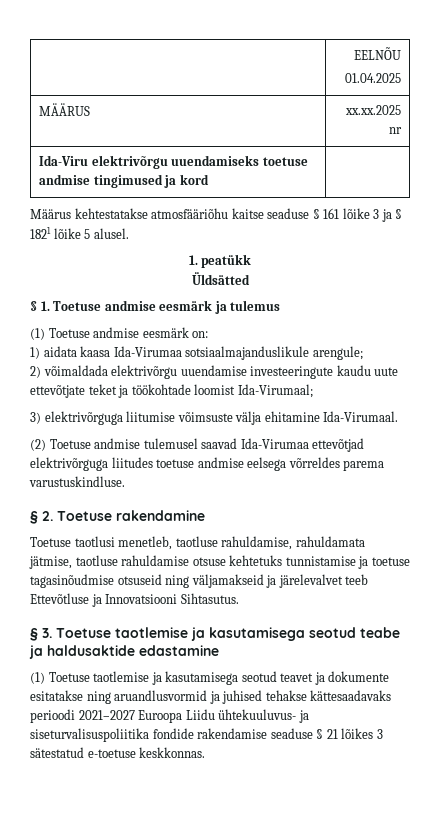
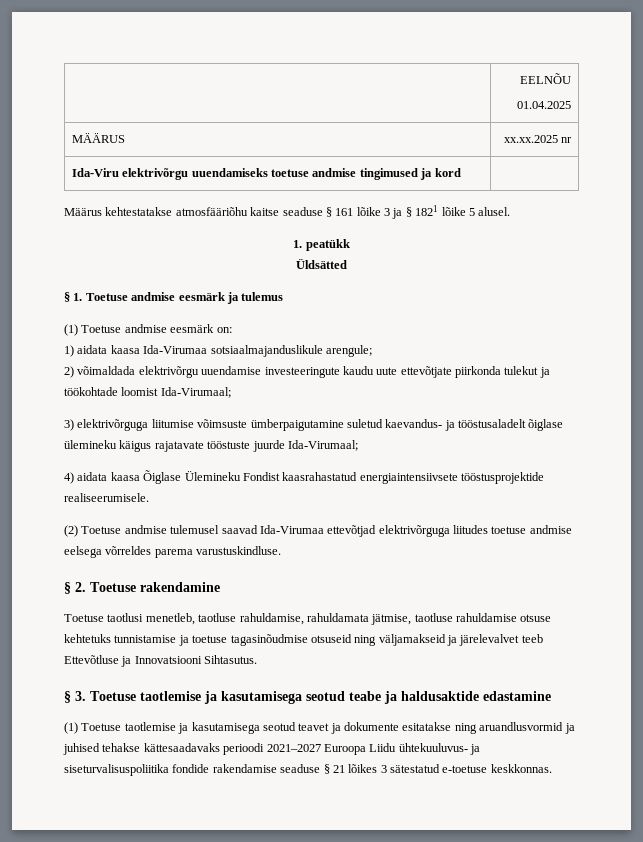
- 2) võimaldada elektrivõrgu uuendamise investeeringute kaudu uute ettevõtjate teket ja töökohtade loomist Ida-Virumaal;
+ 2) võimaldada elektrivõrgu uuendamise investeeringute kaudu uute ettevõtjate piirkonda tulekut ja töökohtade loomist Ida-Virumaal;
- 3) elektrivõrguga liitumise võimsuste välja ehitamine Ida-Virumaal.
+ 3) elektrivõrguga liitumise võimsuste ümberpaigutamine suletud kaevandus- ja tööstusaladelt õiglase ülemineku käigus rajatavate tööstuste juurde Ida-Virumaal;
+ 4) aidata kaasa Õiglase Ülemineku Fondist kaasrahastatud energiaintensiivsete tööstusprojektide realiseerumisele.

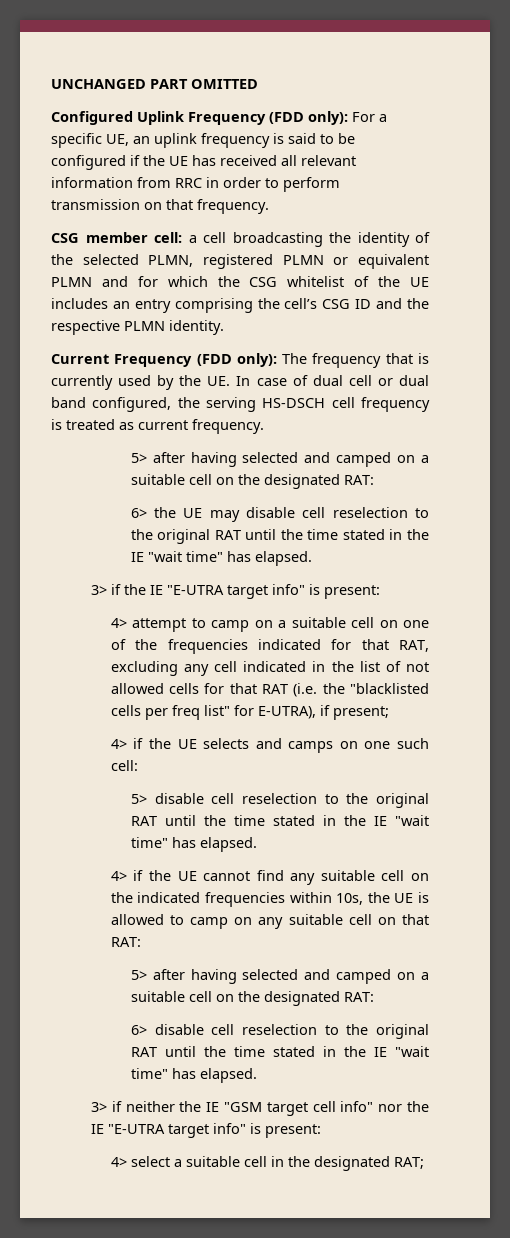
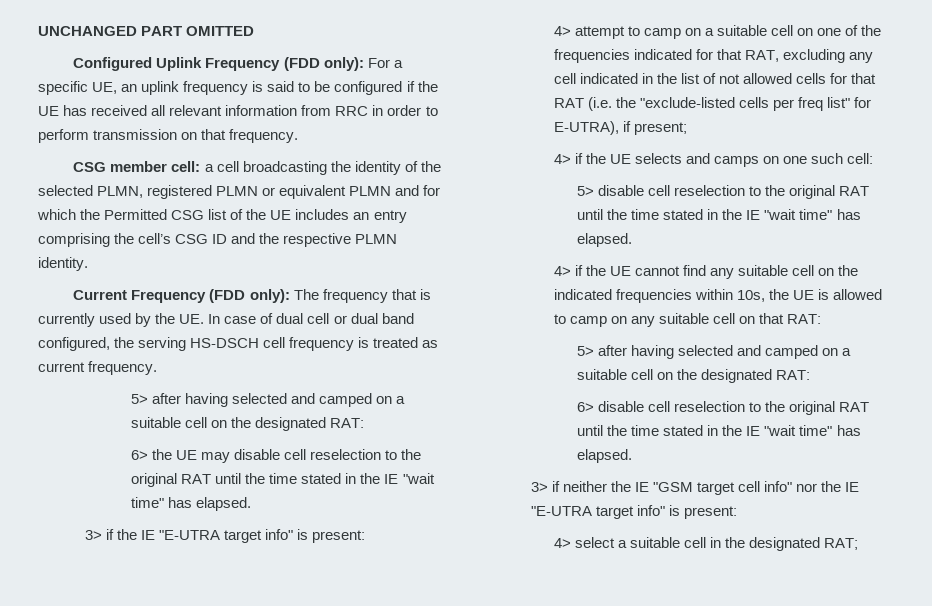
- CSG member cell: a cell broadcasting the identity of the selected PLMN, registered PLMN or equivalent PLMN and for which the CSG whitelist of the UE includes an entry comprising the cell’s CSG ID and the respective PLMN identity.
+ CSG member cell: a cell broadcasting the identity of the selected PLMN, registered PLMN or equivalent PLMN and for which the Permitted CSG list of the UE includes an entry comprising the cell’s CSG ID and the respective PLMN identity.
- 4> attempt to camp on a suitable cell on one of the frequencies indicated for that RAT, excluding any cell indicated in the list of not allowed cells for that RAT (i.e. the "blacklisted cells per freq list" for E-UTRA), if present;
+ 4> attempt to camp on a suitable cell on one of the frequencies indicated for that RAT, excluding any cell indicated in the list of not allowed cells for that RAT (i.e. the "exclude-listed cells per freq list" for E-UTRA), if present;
━━━━━━━━━━━━━━━━━━━━━━━━━━━━━━
* **The problem**:
Print exactly the lines above that run from the one with "- 3) elektrivõrguga" down to the one with "- CSG member", and omit the pictures.

* **Solution to this exercise**:
- 3) elektrivõrguga liitumise võimsuste välja ehitamine Ida-Virumaal.
+ 3) elektrivõrguga liitumise võimsuste ümberpaigutamine suletud kaevandus- ja tööstusaladelt õiglase ülemineku käigus rajatavate tööstuste juurde Ida-Virumaal;
+ 4) aidata kaasa Õiglase Ülemineku Fondist kaasrahastatud energiaintensiivsete tööstusprojektide realiseerumisele.

- CSG member cell: a cell broadcasting the identity of the selected PLMN, registered PLMN or equivalent PLMN and for which the CSG whitelist of the UE includes an entry comprising the cell’s CSG ID and the respective PLMN identity.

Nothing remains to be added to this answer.